Problem
All that should be output is the block of lines below from the line with "- normal tyres 1.04" to the line with "- For snow tyres", both included, exactly as written.

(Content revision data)

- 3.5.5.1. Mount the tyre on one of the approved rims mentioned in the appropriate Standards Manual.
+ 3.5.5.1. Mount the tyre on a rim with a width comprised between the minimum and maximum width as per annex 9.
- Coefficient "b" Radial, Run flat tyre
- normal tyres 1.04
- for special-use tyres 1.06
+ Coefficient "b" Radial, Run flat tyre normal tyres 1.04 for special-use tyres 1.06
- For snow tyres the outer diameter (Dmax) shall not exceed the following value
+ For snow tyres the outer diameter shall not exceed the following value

Result of the task
- normal tyres 1.04
- for special-use tyres 1.06
+ Coefficient "b" Radial, Run flat tyre normal tyres 1.04 for special-use tyres 1.06
- For snow tyres the outer diameter (Dmax) shall not exceed the following value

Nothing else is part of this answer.